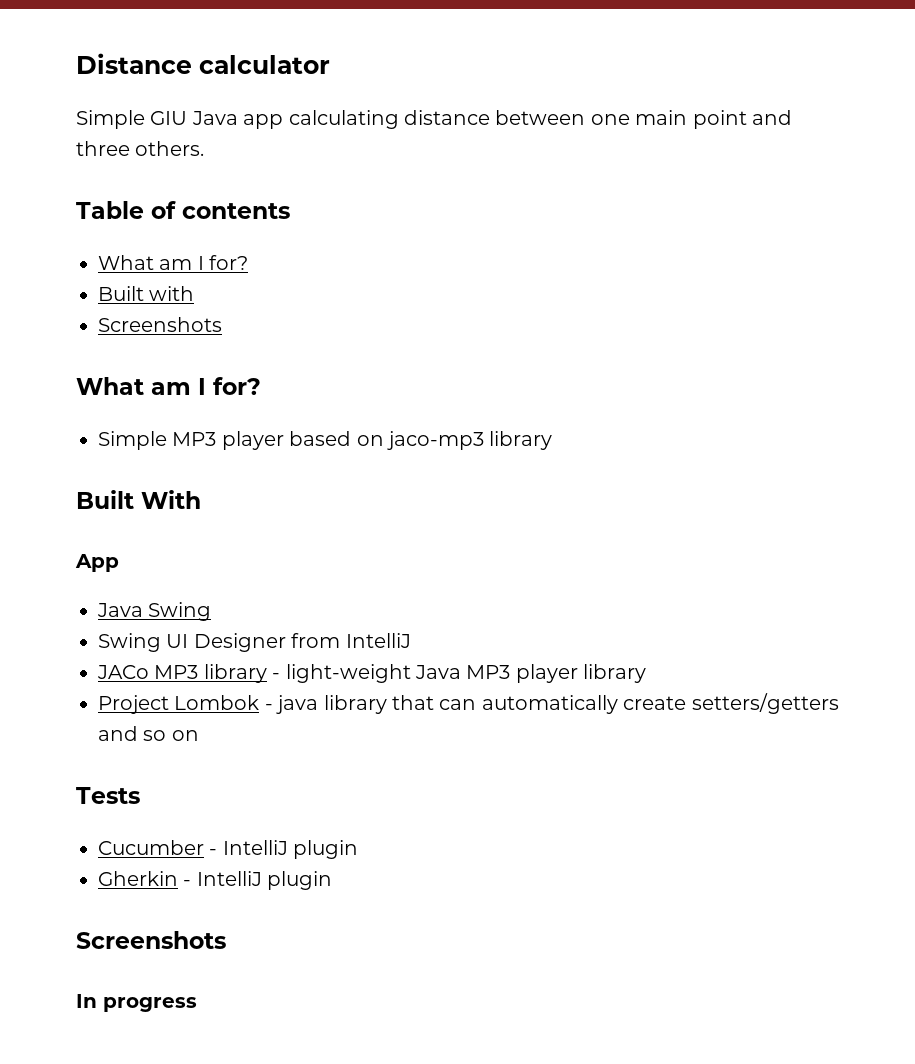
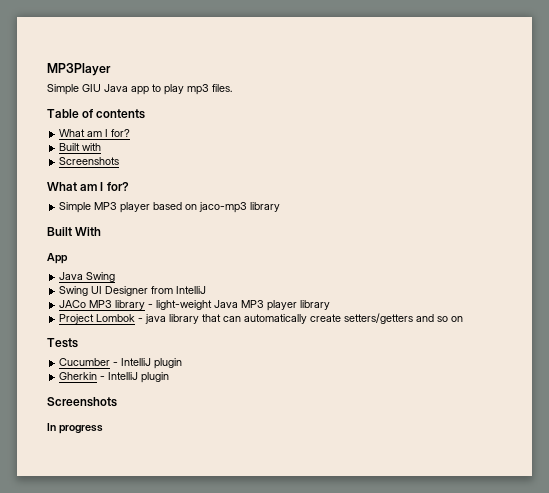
[76,53,330,74] Distance calculator -> [47,63,111,76] MP3Player
[288,110,792,129] [76,141,205,156] calculating distance between one main point and three others. -> [152,84,232,95] to play mp3 files.

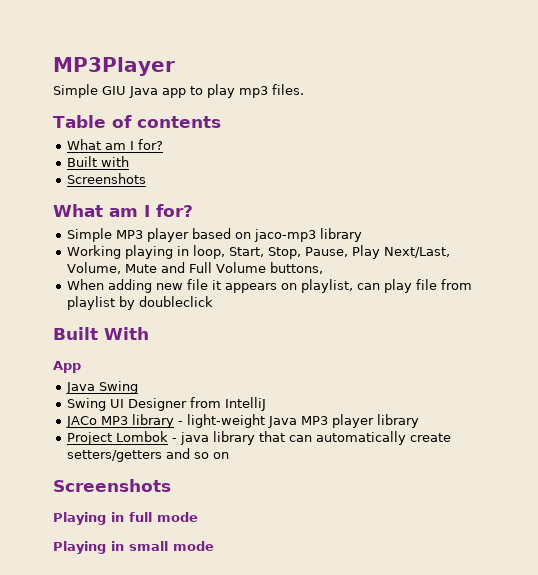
(281, 207) none -> [66,245,450,259] [66,262,323,274] [66,279,472,293] [66,296,213,310] // Working playing in loop, Start, Stop, Pause, Play Next/Last, Volume, Mute and Full Volume buttons, // When adding new file it appears on playlist, can play file from playlist by doubleclick
[47,338,78,348] [59,358,183,369] [59,372,170,383] [47,397,117,407] [47,423,103,434] Tests // Cucumber - IntelliJ plugin // Gherkin - IntelliJ plugin // Screenshots // In progress -> [53,479,171,492] [53,512,198,525] [53,541,214,554] Screenshots // Playing in full mode // Playing in small mode

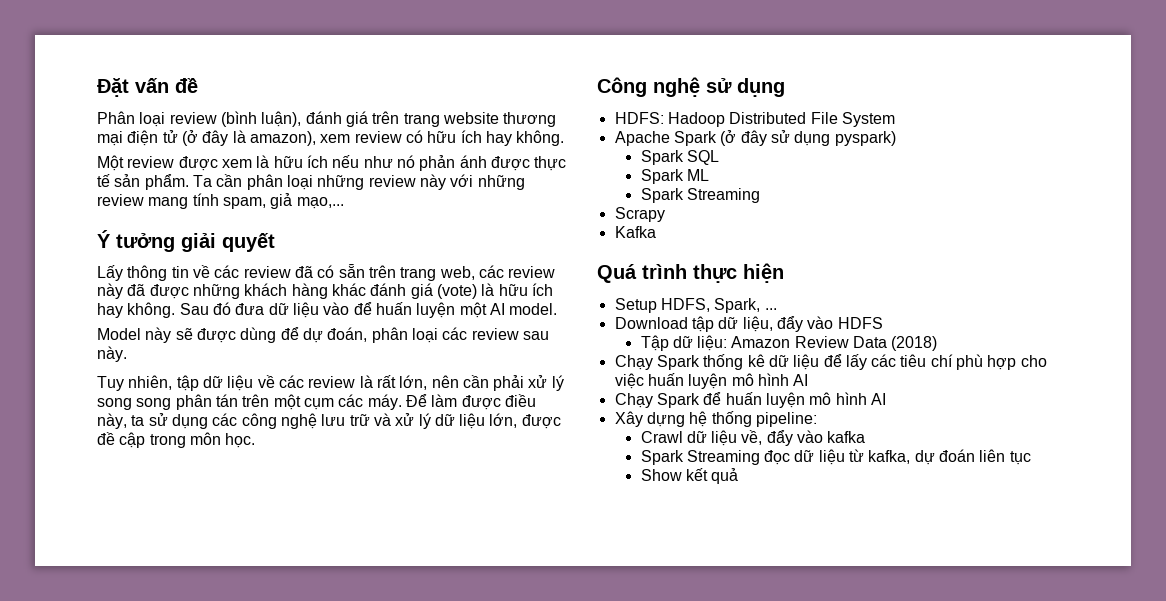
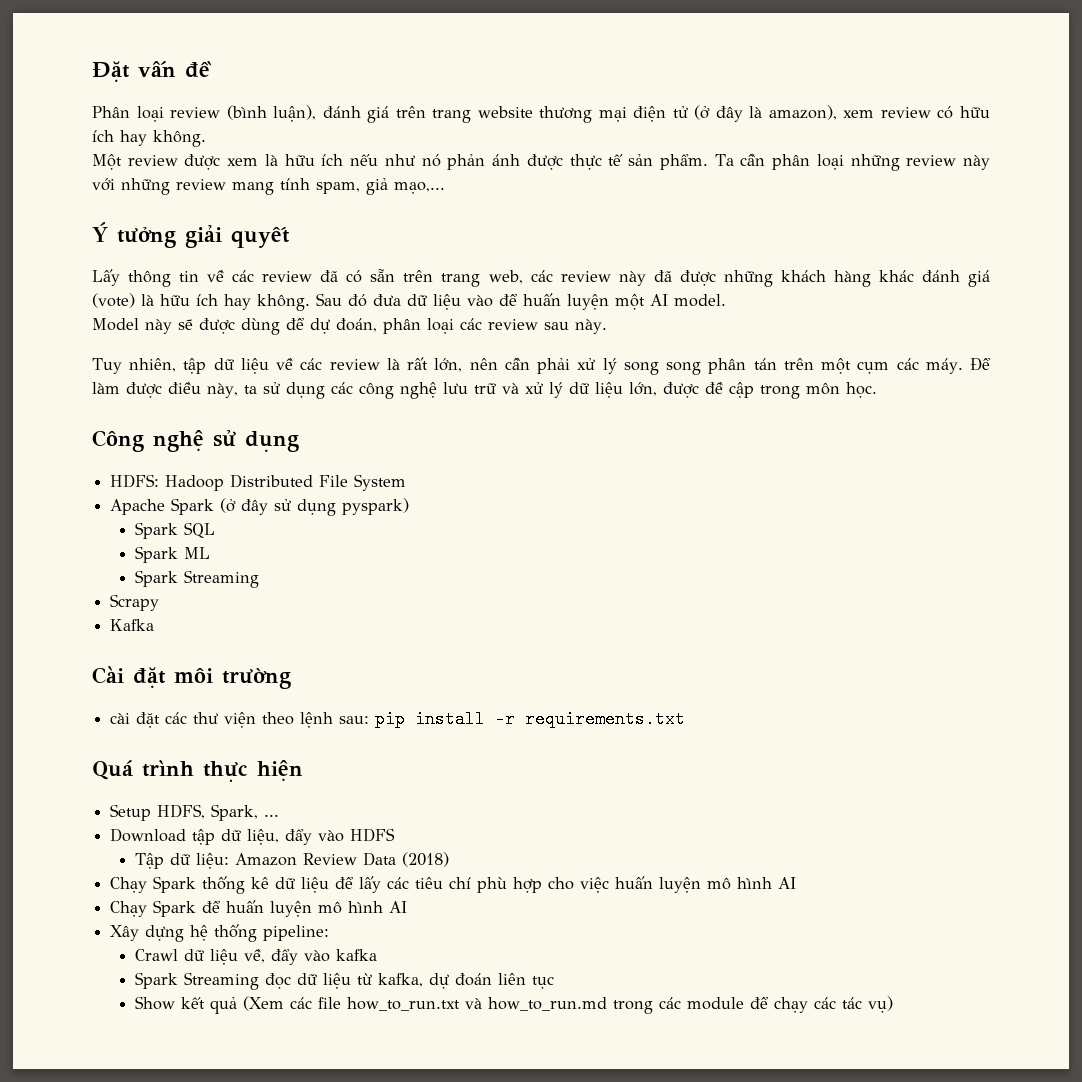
(656, 232) none -> [92,666,291,689] [110,710,686,728] // Cài đặt môi trường // cài đặt các thư viện theo lệnh sau: pip install -r requirements.txt
(739, 476) none -> [242,996,893,1014] (Xem các file how_to_run.txt và how_to_run.md trong các module để chạy các tác vụ)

━━━

(WORK TASK): Please output exactly the lines from the line containing "[47,338,78,348] [59,358,183,369] [59,372,170,383]" through the last line of the records above, both included, and leave out any pictures.

(TASK RESULT):
[47,338,78,348] [59,358,183,369] [59,372,170,383] [47,397,117,407] [47,423,103,434] Tests // Cucumber - IntelliJ plugin // Gherkin - IntelliJ plugin // Screenshots // In progress -> [53,479,171,492] [53,512,198,525] [53,541,214,554] Screenshots // Playing in full mode // Playing in small mode

(656, 232) none -> [92,666,291,689] [110,710,686,728] // Cài đặt môi trường // cài đặt các thư viện theo lệnh sau: pip install -r requirements.txt
(739, 476) none -> [242,996,893,1014] (Xem các file how_to_run.txt và how_to_run.md trong các module để chạy các tác vụ)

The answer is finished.